Tag Archives: clutter clearing and grief

Good Feng Shui Following the Death of a Pet

Last week we said good-bye to Jake, our beloved terrier mutt. He had been part of our lives for 11 years and 3 months. It was time. He was 15-17 years old. He had had a good life with us. His little body wore out, though his devotion to me never did. It was a very difficult decision to let him go.

What did I do in the aftermath of his death? I took up all the beds he slept on, threw several away because they were not in good shape, and washed the rest. I was driven to change the environment to reflect the fact that Jake was no longer with us. Otherwise, every time I’d look at one of those beds I’d picture him curled up in it and my broken heart would crack open again. I put his food bowl away in a cabinet. Seeing it would keep my heart wounds raw. I also took all his dog food and bagged it to donate to the SPCA.

Why did I act so quickly to remove his things? Those things associated with his daily activities held his energy that once was so alive and vibrant but now is gone. They held the sadness about his decline and death in place, making it hard for me to grieve his death and move beyond it.  Feng shui teaches that it is important that your space reflect your current self, your current reality. By clearing out things that would cause pain whenever I saw them, I was signaling to the Universe that I choose to let go of the energy of death and decline and instead focus on good memories of Jake when he was alive and thriving.

As so often happens when I clear my space of things that don’t reflect my current reality, my mind cleared and I noticed that I have no photos of Jake displayed in our house. I have photos on my computer, but none that I can enjoy seeing every day. With that new awareness I began planning ways to hold his energy in our space. I will print out a photo to frame. I also plan to make a photo book of him to hold his sweet energy in place.

When you lose a loved one, you have a choice. Keep things that hold the energies of death, decline and sadness in place or release them in favor of things that hold positive memories and good feelings. It’s a choice to stay stuck in grief or move through it.

Clutter Clearing and Grief: A Healing and Growth Opportunity

Mom and Me

It seems a current theme in my life is grief and letting go. My mother’s cognitive functions are slowly deteriorating due to dementia. I’m losing my competent, energetic Mom bit by bit. I recently was right in the middle of helping her transition to assisted living, dealing with her grief about leaving her beloved home, the place where she had so many happy memories with John, the love of her life. And, then I had to clear out her house, take apart the remains of her life piece by piece. I encountered lots of sadness along the way, and grief underlies so many of my interactions with her these days.

Because I am trained as a counselor and have had plenty of counseling on my journey, I recognize grief when I’m in it, and know that allowing it and moving through it is the most beneficial route for me. But, most people don’t have the benefit of the kind of knowing I’ve acquired over the years of counseling training and my own therapy. In the clutter clearing process grief can be one of those barriers that can paralyze a person despite their best of intentions to complete a clutter clearing project. Uncomfortable feelings of sadness, loss, and even anger can totally derail the clutter clearing process.

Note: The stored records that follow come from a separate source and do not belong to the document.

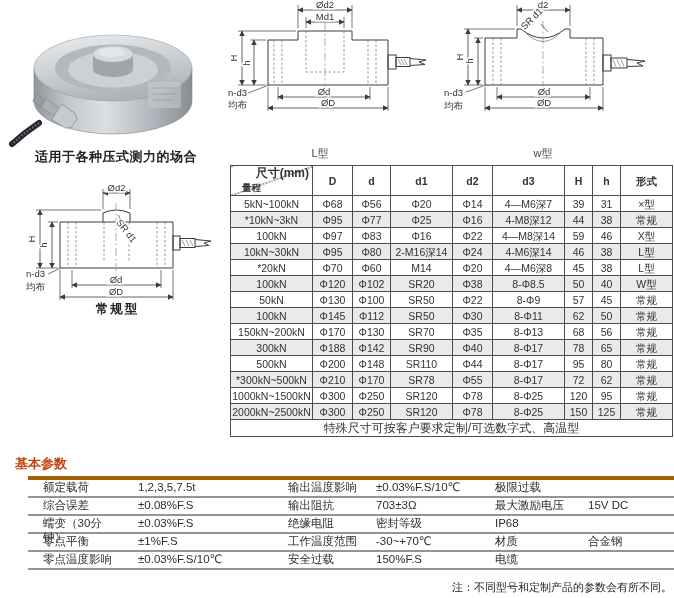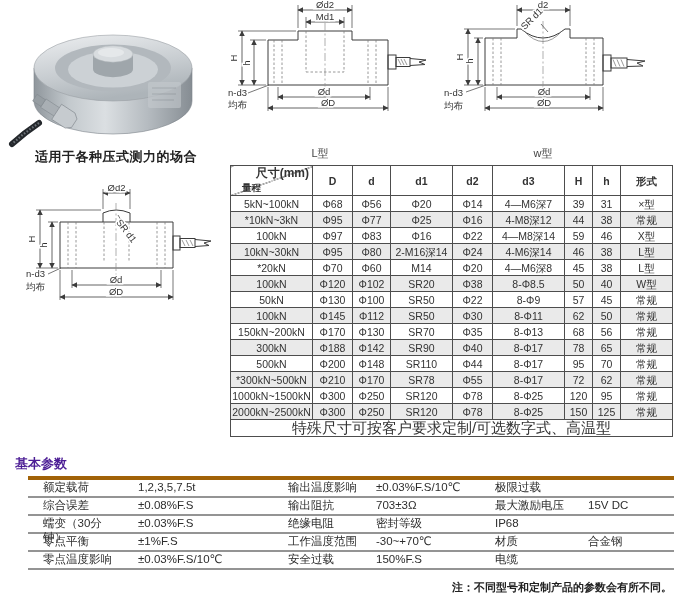"常规型" div.abs { html: none -> <div>常规型</div> }
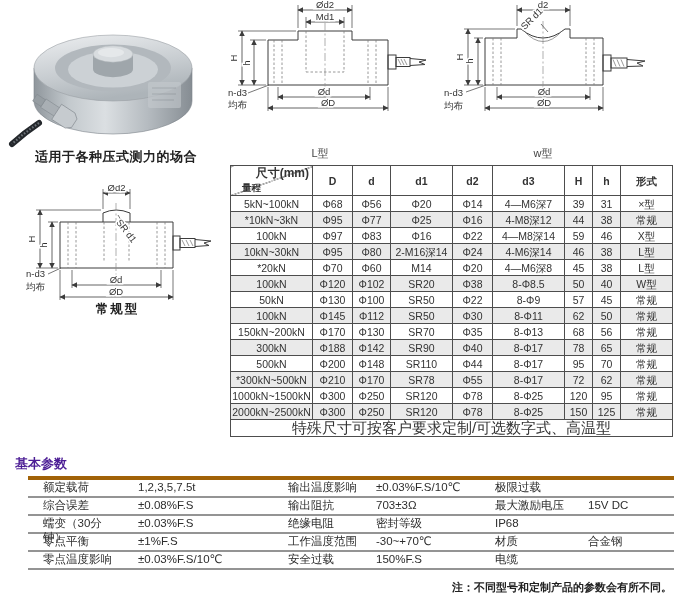"70" td { text: 70 -> 80 }
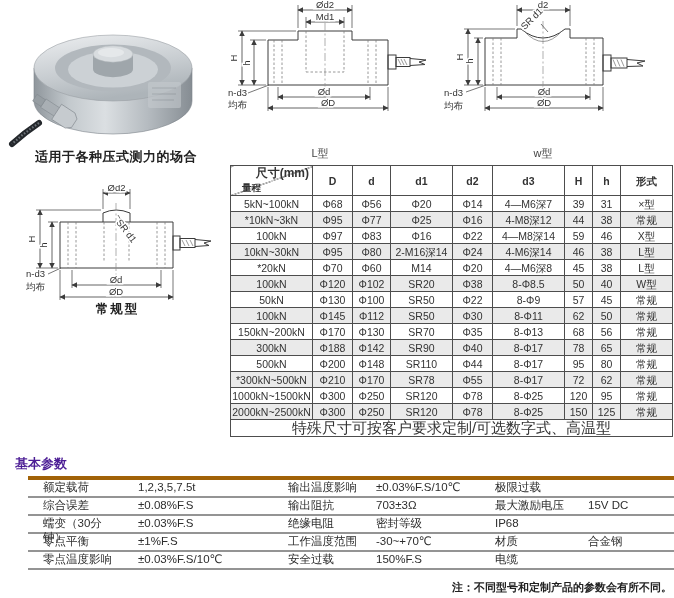"特殊尺寸可按客户要求定制/可选数字式、高温型" table.spec td.foot { font-size: 15px -> 12px }
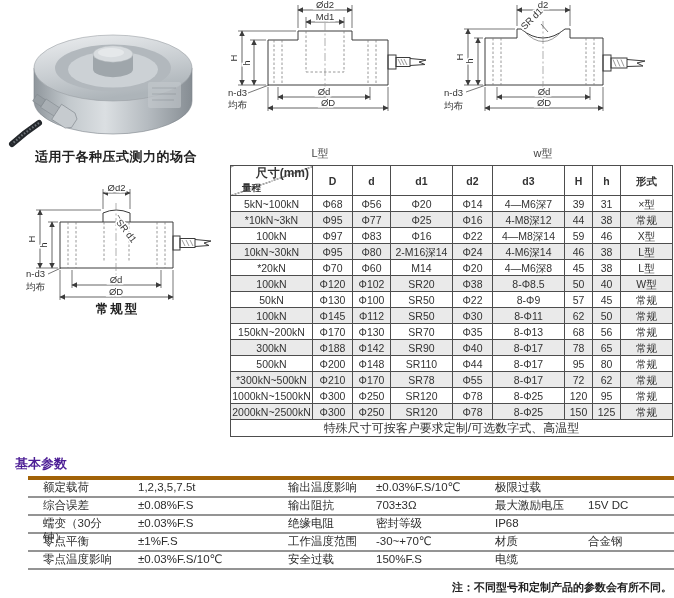"基本参数" .bp-title { color: #4c1d95 -> #c2410c }
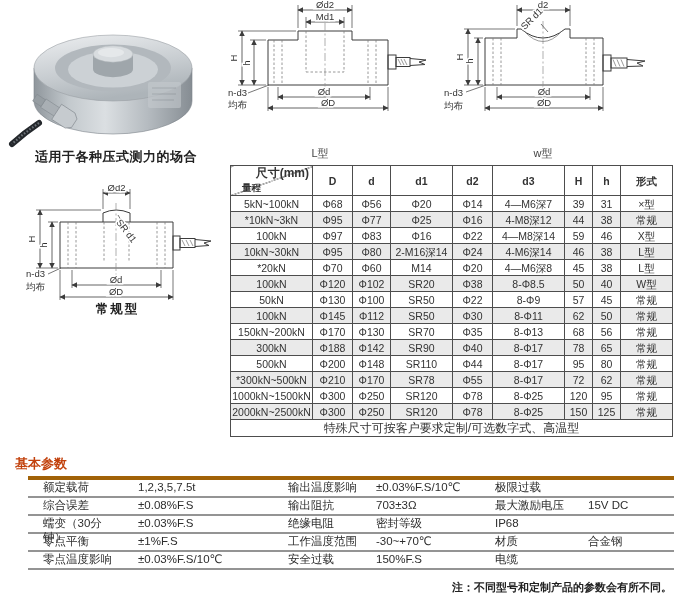"注：不同型号和定制产品的参数会有所不同。" .note { font-weight: bold -> none }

I recently learned of a paper clutter clearing victory by a client who ran into papers associated with his deceased mother. Despite the sadness he encountered he persevered. When he ran into the grief he noticed it, acknowledged it and kept going. It probably helped that he had made a commitment to me, his coach, to clear those papers. He had a compelling need to show me what he could do. But, I think the real reason he was able to keep going was because he noticed the grief, allowed himself to feel it, but chose not to pull the entire scab of his sadness off his wound. Instead he acknowledged it and kept moving.

That’s how I got my mother’s house cleared out. I didn’t want that pain to go on and on. I shed tears, recovered, and moved on. I shed some more tears, recovered and moved on. By the way, I was able to allow my grief, manage it and move on not only because I understand the grieving process, but also because I had the loving support of my husband. Emotional support is an essential ingredient in the grieving process.

I suspect that some people are not aware that they can manage the grief they encounter. They don’t realize that they have choices about how they respond to it. They can run into uncomfortable feelings, stop and flee from them, leaving the wound intact and keeping themselves stuck. They can run into those feelings, identify them as grief, feel them and sink into despair and depression, again stopping their possible progress. Or they can encounter sadness, allow it, and view it as an opportunity to release some pain that they carry with them. By doing that they have the chance to let go of the negative energy of feelings that really don’t serve them, that may be keeping them stuck or limiting their personal or professional growth.

The next time you get stuck when clutter clearing, ask yourself, “Is this grief? Did I run into some feelings that were uncomfortable?” If so, take a deep breath and remember that you have a choice. You can run or you can allow the feelings. You can choose to immerse yourself in them and stop or feel them for a short while, recover and move on. Grief can stop you or be a real opportunity for healing, growth and forward progress.